> _What the exercise asks_
Your answer is a copy of every line in the records where "hugeheart" appears.
--- Material for this task Enclosed Below ---
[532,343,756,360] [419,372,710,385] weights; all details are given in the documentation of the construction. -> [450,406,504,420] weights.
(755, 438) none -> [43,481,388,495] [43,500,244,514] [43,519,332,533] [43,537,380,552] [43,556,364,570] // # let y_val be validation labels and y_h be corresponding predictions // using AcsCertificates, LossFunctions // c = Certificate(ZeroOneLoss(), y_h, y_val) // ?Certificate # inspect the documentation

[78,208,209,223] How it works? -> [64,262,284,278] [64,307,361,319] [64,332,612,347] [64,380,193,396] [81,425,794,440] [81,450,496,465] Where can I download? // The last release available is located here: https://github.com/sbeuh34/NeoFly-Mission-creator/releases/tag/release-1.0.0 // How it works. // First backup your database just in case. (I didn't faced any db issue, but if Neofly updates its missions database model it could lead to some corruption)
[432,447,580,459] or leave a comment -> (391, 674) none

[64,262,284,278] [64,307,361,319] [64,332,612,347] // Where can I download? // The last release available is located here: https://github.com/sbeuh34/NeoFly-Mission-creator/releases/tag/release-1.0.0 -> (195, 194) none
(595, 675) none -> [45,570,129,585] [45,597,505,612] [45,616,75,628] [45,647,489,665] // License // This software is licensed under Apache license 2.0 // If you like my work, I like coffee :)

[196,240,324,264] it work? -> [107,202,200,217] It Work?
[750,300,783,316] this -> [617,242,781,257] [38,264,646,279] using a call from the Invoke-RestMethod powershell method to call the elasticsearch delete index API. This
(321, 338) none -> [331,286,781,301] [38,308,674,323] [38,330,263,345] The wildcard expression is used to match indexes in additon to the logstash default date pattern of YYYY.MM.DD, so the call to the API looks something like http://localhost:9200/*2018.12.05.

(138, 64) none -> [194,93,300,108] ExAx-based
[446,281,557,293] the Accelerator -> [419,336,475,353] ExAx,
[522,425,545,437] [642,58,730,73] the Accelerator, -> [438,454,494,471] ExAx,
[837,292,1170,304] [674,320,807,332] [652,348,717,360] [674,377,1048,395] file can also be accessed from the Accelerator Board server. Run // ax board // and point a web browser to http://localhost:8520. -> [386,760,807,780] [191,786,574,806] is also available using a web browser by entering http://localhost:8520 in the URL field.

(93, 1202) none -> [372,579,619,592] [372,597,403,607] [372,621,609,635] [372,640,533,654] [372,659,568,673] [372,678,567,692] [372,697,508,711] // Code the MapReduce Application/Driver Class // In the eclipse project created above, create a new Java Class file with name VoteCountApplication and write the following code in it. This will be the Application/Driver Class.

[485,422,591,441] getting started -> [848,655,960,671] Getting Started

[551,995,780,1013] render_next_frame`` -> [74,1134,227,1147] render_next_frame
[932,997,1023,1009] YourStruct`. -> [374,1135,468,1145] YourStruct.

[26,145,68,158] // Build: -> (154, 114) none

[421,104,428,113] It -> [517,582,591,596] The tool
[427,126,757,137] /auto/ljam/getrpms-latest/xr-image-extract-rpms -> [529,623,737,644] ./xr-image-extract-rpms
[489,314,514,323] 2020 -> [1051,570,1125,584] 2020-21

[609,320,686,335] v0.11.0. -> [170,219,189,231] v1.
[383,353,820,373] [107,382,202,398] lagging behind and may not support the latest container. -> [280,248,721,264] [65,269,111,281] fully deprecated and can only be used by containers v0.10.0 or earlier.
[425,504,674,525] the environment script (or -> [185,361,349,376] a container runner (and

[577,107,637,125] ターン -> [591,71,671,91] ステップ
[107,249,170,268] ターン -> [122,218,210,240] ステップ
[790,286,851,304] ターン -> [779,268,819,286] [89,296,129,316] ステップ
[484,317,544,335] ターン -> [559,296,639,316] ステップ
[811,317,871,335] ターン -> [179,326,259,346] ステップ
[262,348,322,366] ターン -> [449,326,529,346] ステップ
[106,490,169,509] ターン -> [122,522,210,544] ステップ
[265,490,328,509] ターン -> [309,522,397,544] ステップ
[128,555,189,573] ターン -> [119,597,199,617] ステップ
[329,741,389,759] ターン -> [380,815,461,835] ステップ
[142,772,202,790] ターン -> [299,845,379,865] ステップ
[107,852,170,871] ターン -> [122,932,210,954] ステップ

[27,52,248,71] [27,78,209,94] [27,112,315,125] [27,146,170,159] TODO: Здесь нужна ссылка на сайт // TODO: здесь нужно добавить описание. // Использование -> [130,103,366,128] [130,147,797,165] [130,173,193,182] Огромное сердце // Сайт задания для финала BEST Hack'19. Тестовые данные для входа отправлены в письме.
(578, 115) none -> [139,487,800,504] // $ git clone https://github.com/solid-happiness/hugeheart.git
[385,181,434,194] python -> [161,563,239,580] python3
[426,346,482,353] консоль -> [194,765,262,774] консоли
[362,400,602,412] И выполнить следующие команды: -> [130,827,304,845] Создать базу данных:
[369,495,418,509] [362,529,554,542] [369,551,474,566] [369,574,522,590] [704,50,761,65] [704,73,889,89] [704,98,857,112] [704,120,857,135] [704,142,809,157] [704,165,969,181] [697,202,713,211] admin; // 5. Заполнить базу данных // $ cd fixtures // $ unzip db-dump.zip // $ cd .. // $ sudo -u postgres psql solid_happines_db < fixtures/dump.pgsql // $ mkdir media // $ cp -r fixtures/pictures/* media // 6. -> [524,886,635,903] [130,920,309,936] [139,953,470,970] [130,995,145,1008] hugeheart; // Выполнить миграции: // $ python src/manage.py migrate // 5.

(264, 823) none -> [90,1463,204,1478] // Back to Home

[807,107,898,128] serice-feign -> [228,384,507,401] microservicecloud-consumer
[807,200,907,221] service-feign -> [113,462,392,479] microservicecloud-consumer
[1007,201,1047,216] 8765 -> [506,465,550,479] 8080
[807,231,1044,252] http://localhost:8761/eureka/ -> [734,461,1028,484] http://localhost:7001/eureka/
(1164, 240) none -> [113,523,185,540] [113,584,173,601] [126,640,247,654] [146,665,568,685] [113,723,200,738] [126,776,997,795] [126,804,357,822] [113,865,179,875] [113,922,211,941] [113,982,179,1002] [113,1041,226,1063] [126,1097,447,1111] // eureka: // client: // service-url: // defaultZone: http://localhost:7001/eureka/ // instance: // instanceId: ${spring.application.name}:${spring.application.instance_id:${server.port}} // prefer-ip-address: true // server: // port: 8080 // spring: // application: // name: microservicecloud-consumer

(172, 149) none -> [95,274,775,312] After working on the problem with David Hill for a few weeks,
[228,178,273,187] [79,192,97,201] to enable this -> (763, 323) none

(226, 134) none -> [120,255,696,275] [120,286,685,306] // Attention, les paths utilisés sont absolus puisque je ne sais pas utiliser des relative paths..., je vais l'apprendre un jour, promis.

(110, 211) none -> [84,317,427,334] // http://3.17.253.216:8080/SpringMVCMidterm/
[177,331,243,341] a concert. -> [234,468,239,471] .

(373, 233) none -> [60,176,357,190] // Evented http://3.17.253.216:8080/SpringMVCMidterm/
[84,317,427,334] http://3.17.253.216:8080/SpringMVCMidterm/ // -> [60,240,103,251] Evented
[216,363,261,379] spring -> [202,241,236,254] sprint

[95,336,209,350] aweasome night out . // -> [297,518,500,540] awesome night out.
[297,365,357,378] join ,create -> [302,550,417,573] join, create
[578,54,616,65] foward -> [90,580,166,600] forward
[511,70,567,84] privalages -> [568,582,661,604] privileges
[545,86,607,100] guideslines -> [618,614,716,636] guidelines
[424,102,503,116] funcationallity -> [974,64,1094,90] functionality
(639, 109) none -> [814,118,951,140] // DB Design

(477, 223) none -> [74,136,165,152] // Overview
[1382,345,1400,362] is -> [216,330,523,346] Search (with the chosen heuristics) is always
--- End of Enclosed Material for this task ---
> _Solution for this problem_
(578, 115) none -> [139,487,800,504] // $ git clone https://github.com/solid-happiness/hugeheart.git
[369,495,418,509] [362,529,554,542] [369,551,474,566] [369,574,522,590] [704,50,761,65] [704,73,889,89] [704,98,857,112] [704,120,857,135] [704,142,809,157] [704,165,969,181] [697,202,713,211] admin; // 5. Заполнить базу данных // $ cd fixtures // $ unzip db-dump.zip // $ cd .. // $ sudo -u postgres psql solid_happines_db < fixtures/dump.pgsql // $ mkdir media // $ cp -r fixtures/pictures/* media // 6. -> [524,886,635,903] [130,920,309,936] [139,953,470,970] [130,995,145,1008] hugeheart; // Выполнить миграции: // $ python src/manage.py migrate // 5.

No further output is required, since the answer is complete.